Remember when we all had to engage in extreme lockdowns, but Black Lives Matter mass protests were OK with the “experts” because racism is a pandemic? For many, that was when the Rubicon of trust had been crossed.

But perhaps, like in ancient Rome, the seeds of the republic’s demise had been set in motion long before. The pandemic simply revealed the warped nature of our system and departure from our founding principles.

This is the crisis Florida Gov. Ron DeSantis frequently points to, citing Dwight Eisenhower’s presidential farewell address in January 1961. The speech is frequently remembered for Ike’s warnings about the military-industrial complex.
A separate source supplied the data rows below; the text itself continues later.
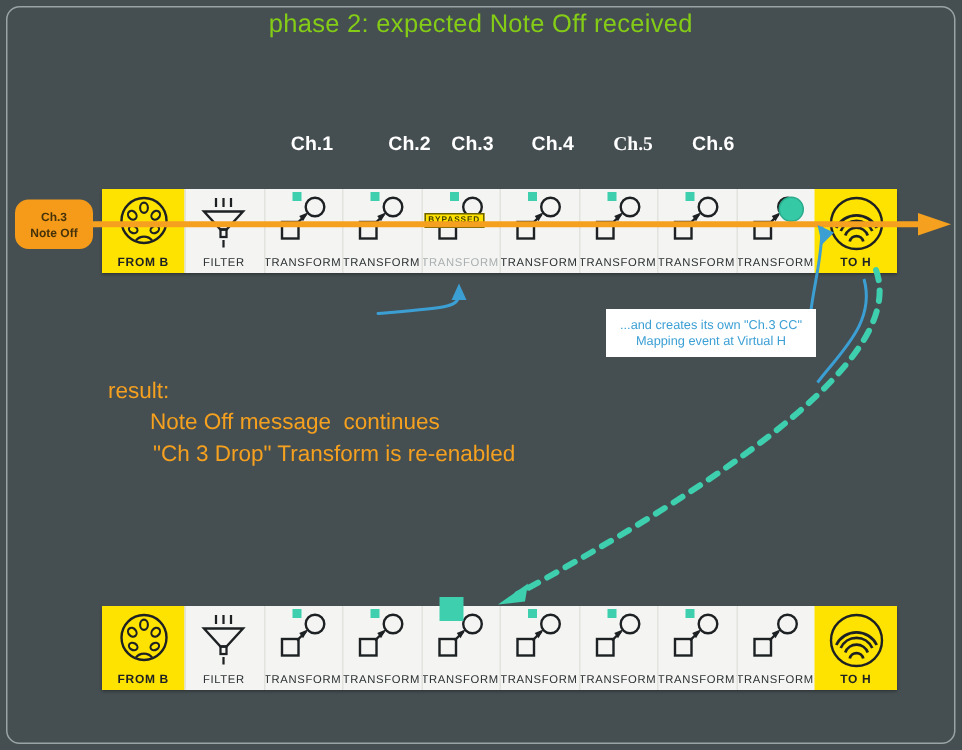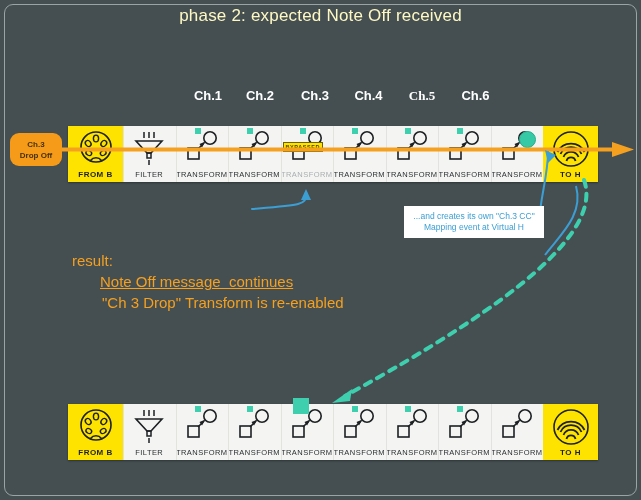"phase 2: expected Note Off" #title { color: #fef9c3 -> #84cc16 }
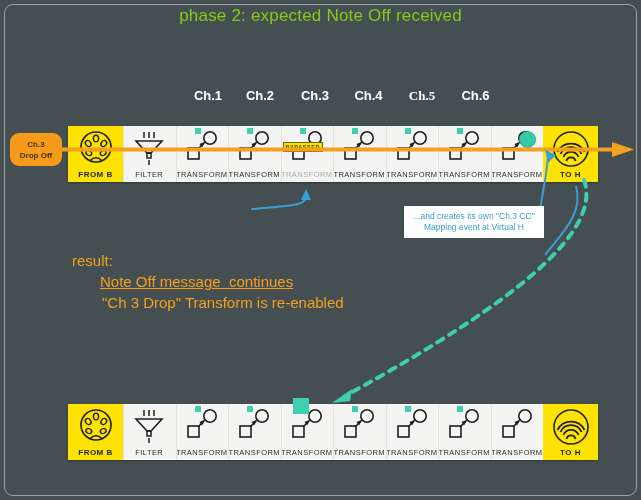"Ch.2" div.ch-label { left: 233px -> 246px }
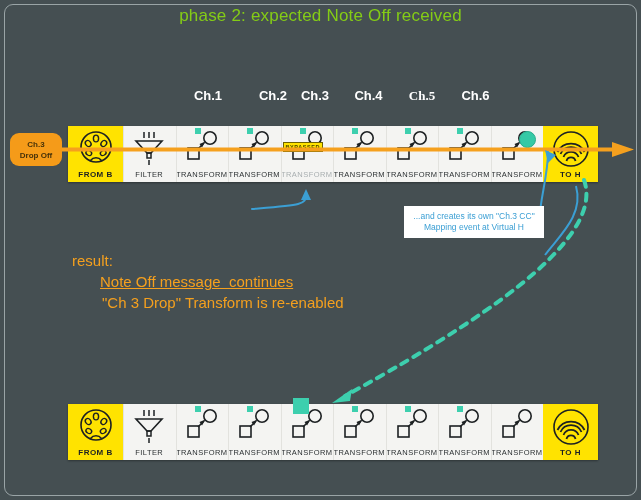"Drop Off" span { text: Drop -> Note }
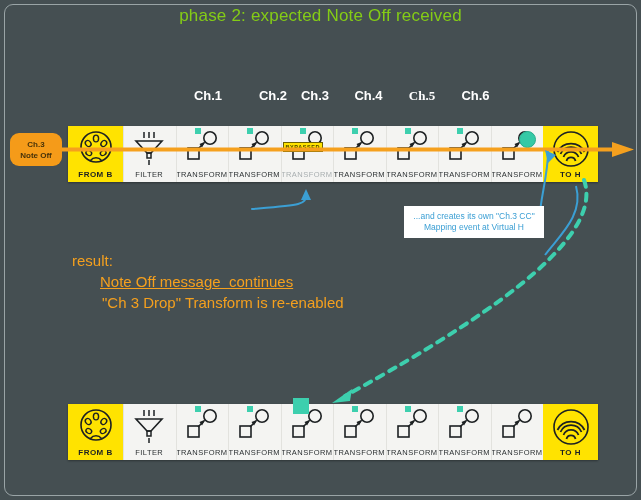"Note Off message continues" div { text-decoration: underline -> none }
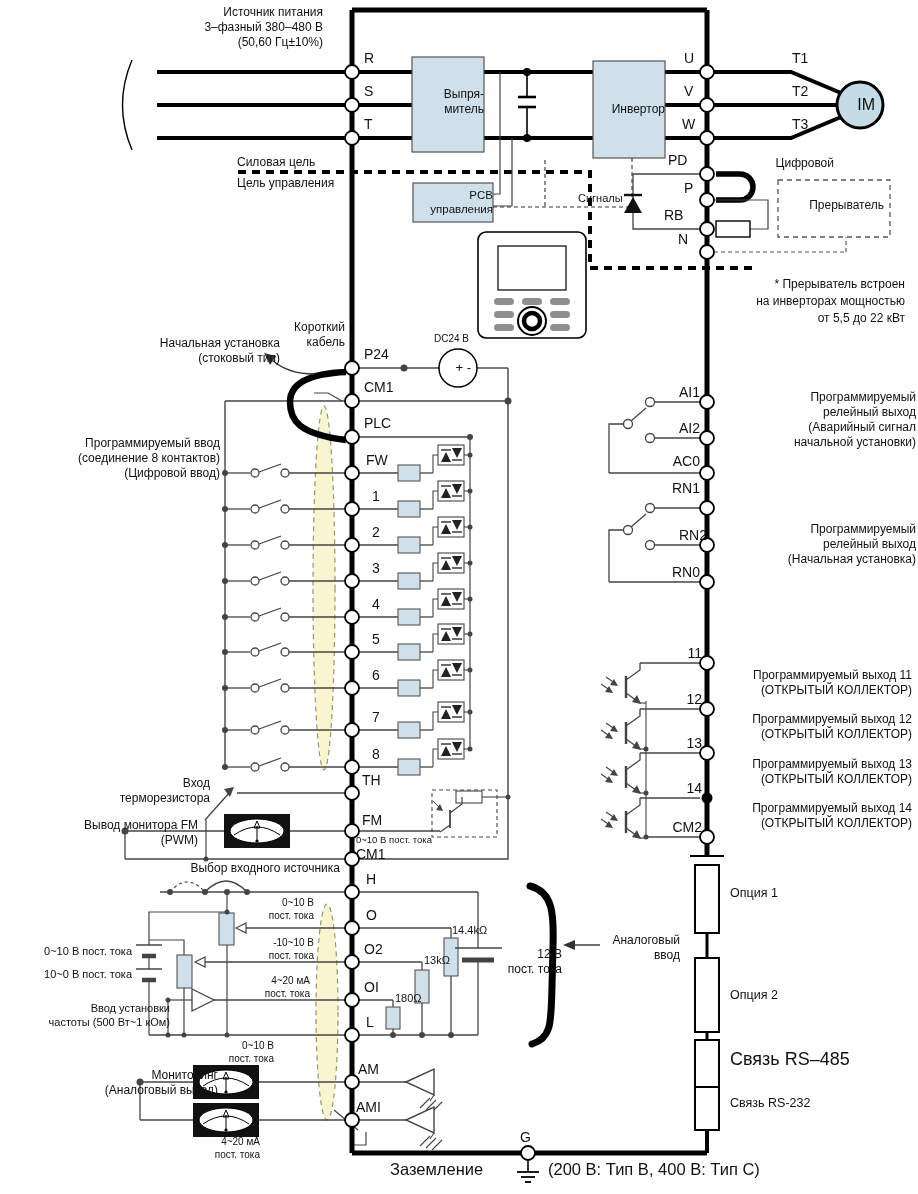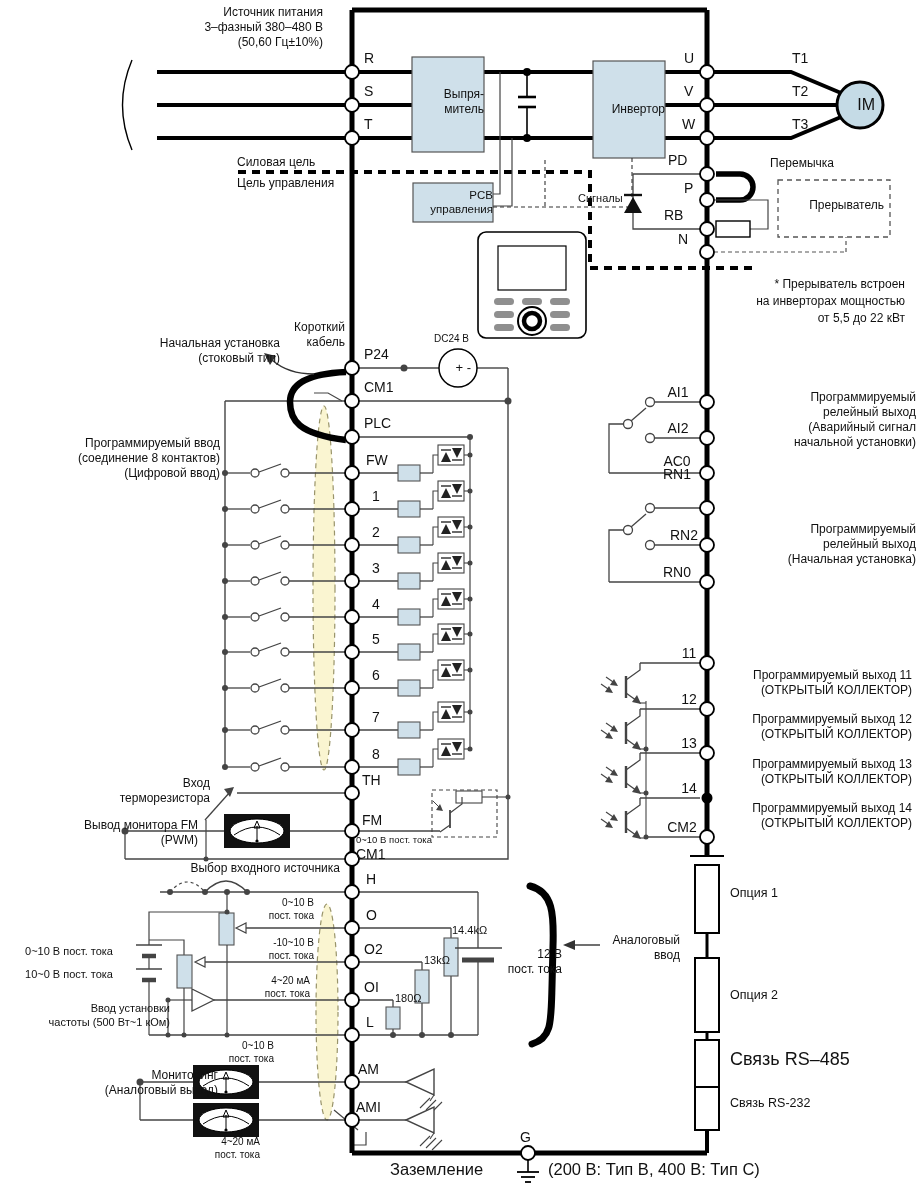"Перемычка" div.lb { text: Перемычка -> Цифровой }
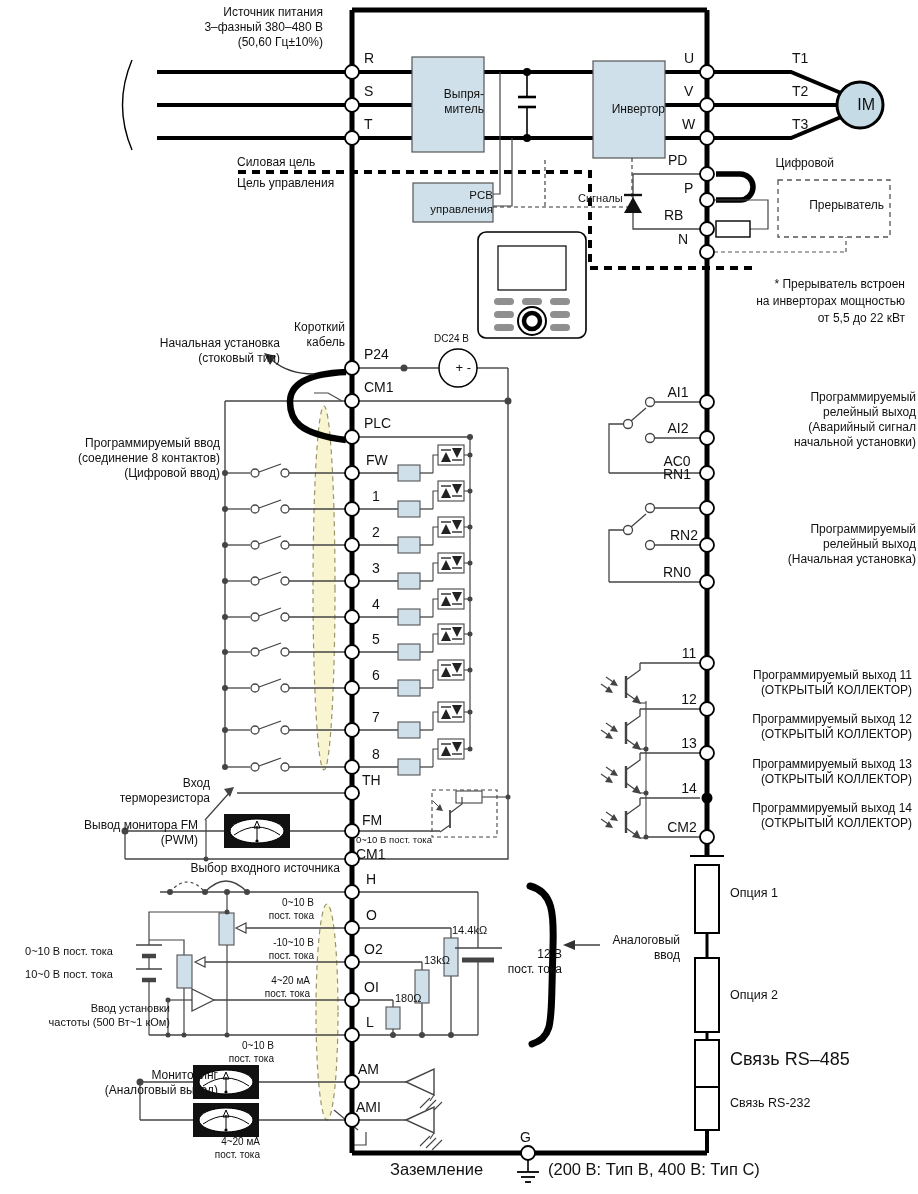"AI1" .r { text-align: center -> right }
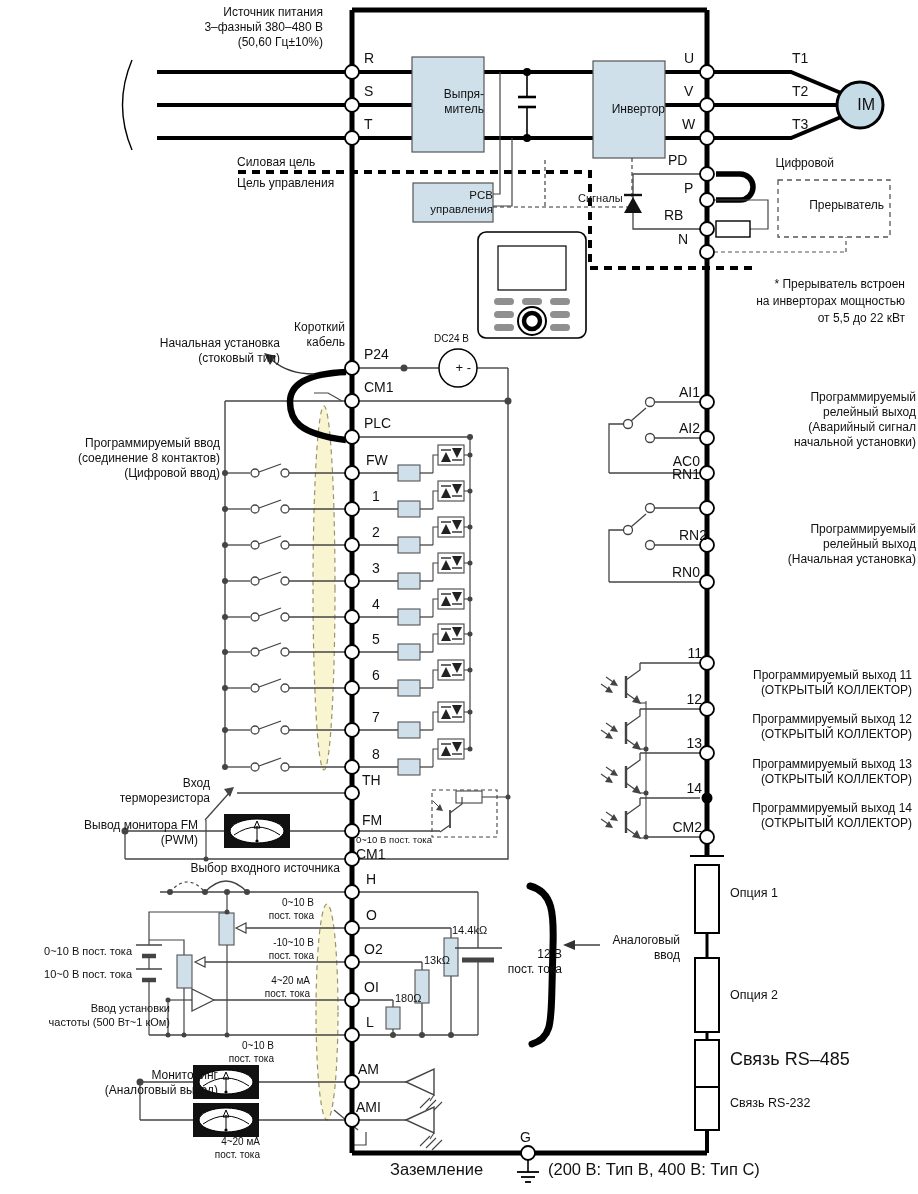"RN1" div.lb { top: 466px -> 480px }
Eisenhower also warned about a growing “scientific-technological elite” that would pervert both genuine science and public policy.

A federally funded and tightly interwoven system of science and research—such as what developed in the United States in the 20th century—made the industry susceptible to being captured by an elite clique and molded by powerful insiders rather than open-minded scientists and the ordinary Americans it was meant to serve.

Eisenhower was not dismissing science, far from it. 

The two-term president, former Army general, and World War II hero instead was telling the American people that the nature of scientific institutions, suddenly bound to the government and large bureaucracies, meant that responsible elected leaders should be more engaged. They should consider the needs of society as a whole, rather than just the opinions of insiders.

“It is the task of statesmanship to mold, to balance, and to integrate these and other forces, new and old, within the principles of our democratic system—ever aiming toward the supreme goals of our free society,” Eisenhower concluded.

During the COVID-19 pandemic, it seems few politicians took Eisenhower’s advice. DeSantis did, which is why Florida, by many measures, emerged from the crisis better than others. 

Unfortunately, most other politicians tamely or even proudly deferred to the “scientific-technological elite,” represented by people such as the National Institutes of Health’s Dr. Anthony Fauci and powerful political insiders such as Randi Weingarten, head of the American Federation of Teachers, the country’s second-largest teachers union.

Weingarten, naturally, was a fervent proponent of both extreme lockdowns and woke nonsense in curriculum.

This was done in the name of “science” and expertise, but it sidestepped the proper place where an actual discussion should have been had. Not just a national one, but a state and local one too. 

That’s the point of living in a federal republic such as ours. It’s why we’ve succeeded when others have failed and why we’ve often corrected mistakes that all people inevitably make.

As the disastrous K-12 test scores reveal, we’re now paying a terrible price for deferring our big decisions to the “scientific-technological elite,” who turned out to be neither elite nor solely motivated by science.

This country was founded on the idea that we, the people, should rule, not a little intellectual elite in a far-off place or a pseudo-scientific, woke managerial clerisy embedded in a vast bureaucracy. The failures of the past few years should remind us of that.